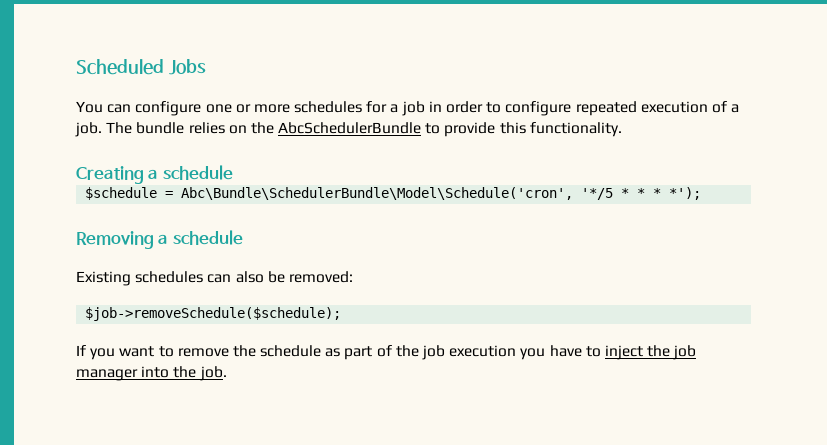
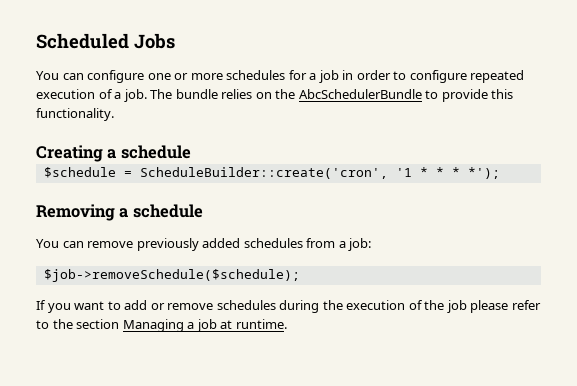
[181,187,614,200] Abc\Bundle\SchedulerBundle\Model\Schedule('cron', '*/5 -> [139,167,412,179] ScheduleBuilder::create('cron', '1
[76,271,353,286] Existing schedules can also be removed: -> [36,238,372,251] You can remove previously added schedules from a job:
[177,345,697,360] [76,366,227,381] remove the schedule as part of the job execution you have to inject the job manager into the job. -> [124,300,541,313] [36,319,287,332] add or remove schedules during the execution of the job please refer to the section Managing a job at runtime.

○ ○ ○

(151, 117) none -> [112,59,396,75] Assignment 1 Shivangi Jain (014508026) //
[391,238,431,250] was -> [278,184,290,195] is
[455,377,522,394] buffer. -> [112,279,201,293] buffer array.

○ ○ ○

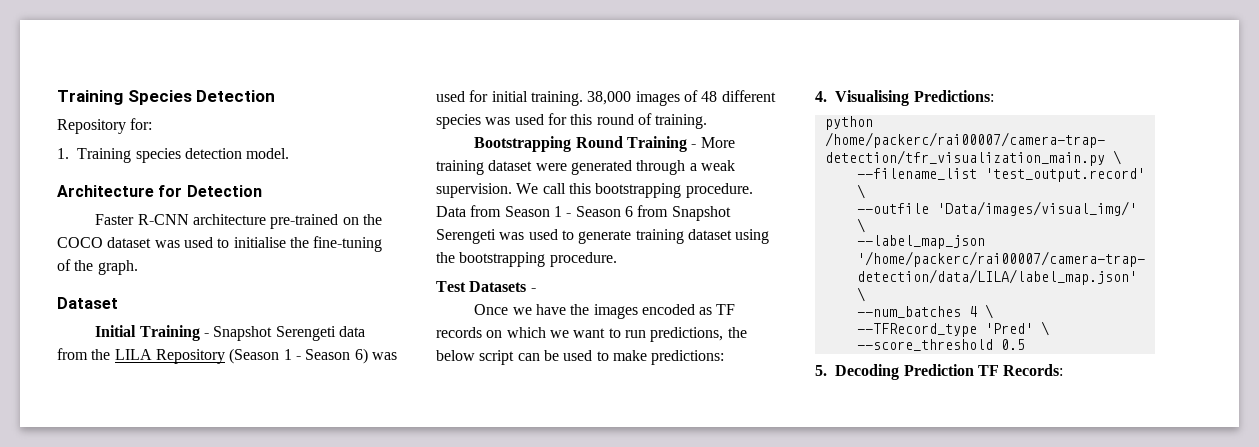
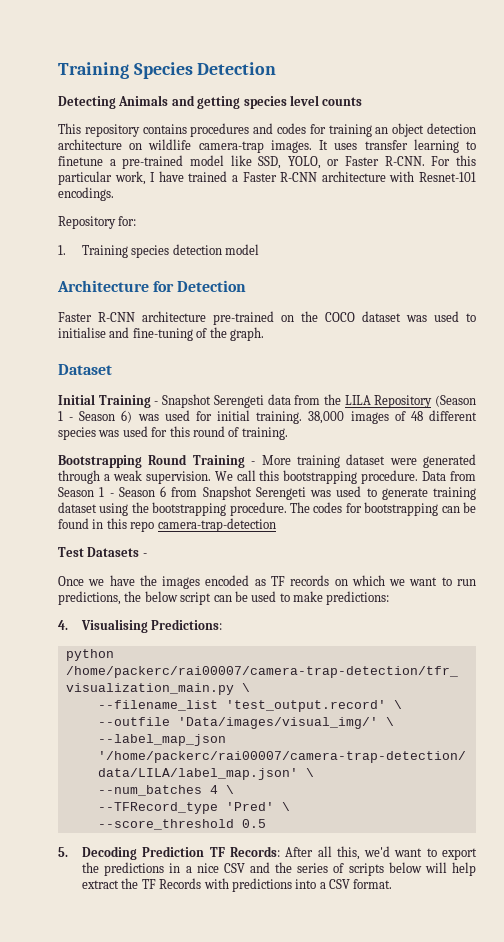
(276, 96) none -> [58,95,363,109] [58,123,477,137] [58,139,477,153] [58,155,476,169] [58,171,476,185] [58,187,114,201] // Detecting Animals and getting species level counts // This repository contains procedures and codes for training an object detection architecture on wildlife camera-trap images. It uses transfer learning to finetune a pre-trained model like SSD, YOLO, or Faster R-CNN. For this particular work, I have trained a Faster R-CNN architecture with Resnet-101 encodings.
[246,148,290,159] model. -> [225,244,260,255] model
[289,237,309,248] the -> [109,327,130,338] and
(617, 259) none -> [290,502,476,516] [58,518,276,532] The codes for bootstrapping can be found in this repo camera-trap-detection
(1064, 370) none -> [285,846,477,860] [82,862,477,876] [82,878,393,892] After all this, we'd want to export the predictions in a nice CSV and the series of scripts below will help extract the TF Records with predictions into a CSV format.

○ ○ ○

▶ **What you have to do**:
Reproduce, word for word and in full, only the lines above that start at the line with "(276, 96) none" and run through the line with "(617, 259) none", both ends included.

▶ **Solution for this exercise**:
(276, 96) none -> [58,95,363,109] [58,123,477,137] [58,139,477,153] [58,155,476,169] [58,171,476,185] [58,187,114,201] // Detecting Animals and getting species level counts // This repository contains procedures and codes for training an object detection architecture on wildlife camera-trap images. It uses transfer learning to finetune a pre-trained model like SSD, YOLO, or Faster R-CNN. For this particular work, I have trained a Faster R-CNN architecture with Resnet-101 encodings.
[246,148,290,159] model. -> [225,244,260,255] model
[289,237,309,248] the -> [109,327,130,338] and
(617, 259) none -> [290,502,476,516] [58,518,276,532] The codes for bootstrapping can be found in this repo camera-trap-detection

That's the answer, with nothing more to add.